↓

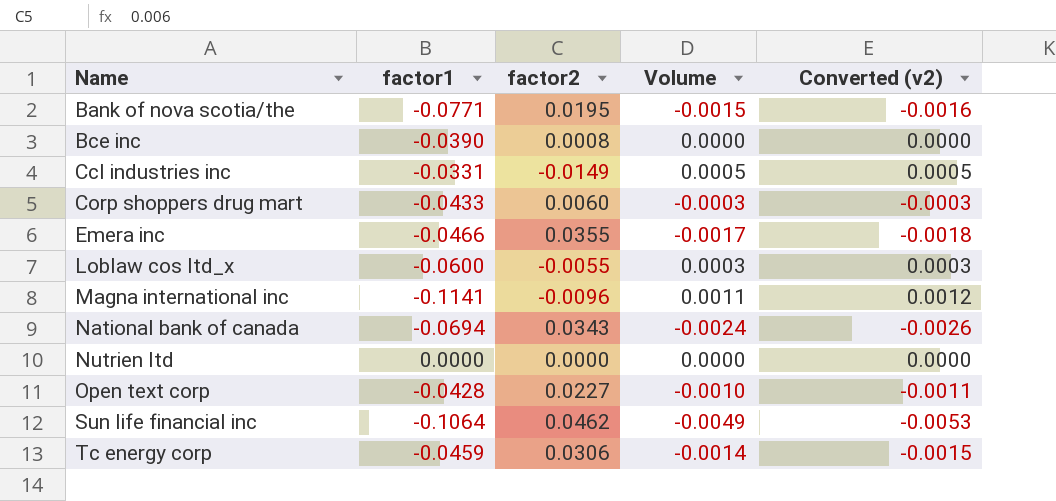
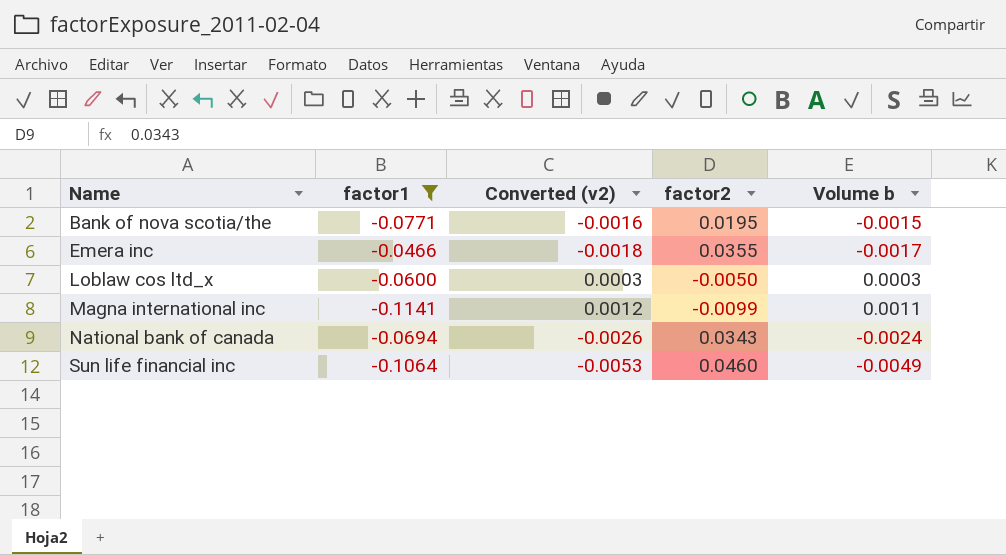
filter: none -> factor1 <= -0.0466
column Converted (v2) | position: 5 -> 3
column name: Volume -> Volume b
Loblaw cos ltd_x | factor2: -0.0055 -> -0.0050
Magna international inc | factor2: -0.0096 -> -0.0099
Sun life financial inc | factor2: 0.0462 -> 0.0460

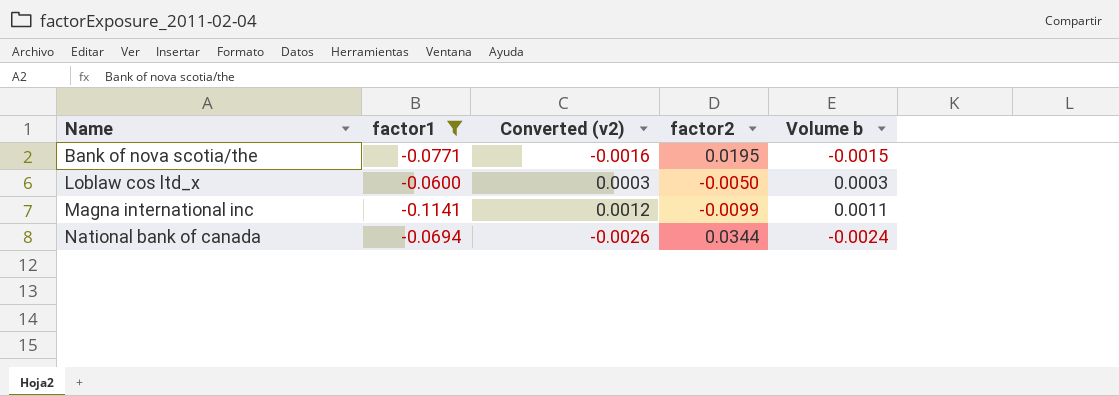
row Emera inc: -0.0466 | -0.0018 | 0.0355 | -0.0017 -> none
row Sun life financial inc: -0.1064 | -0.0053 | 0.0460 | -0.0049 -> none
National bank of canada | factor2: 0.0343 -> 0.0344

↑

ASSIGNMENT »
Filter the data above by the word "column" and copy every line that matches.

ANSWER BOX »
column Converted (v2) | position: 5 -> 3
column name: Volume -> Volume b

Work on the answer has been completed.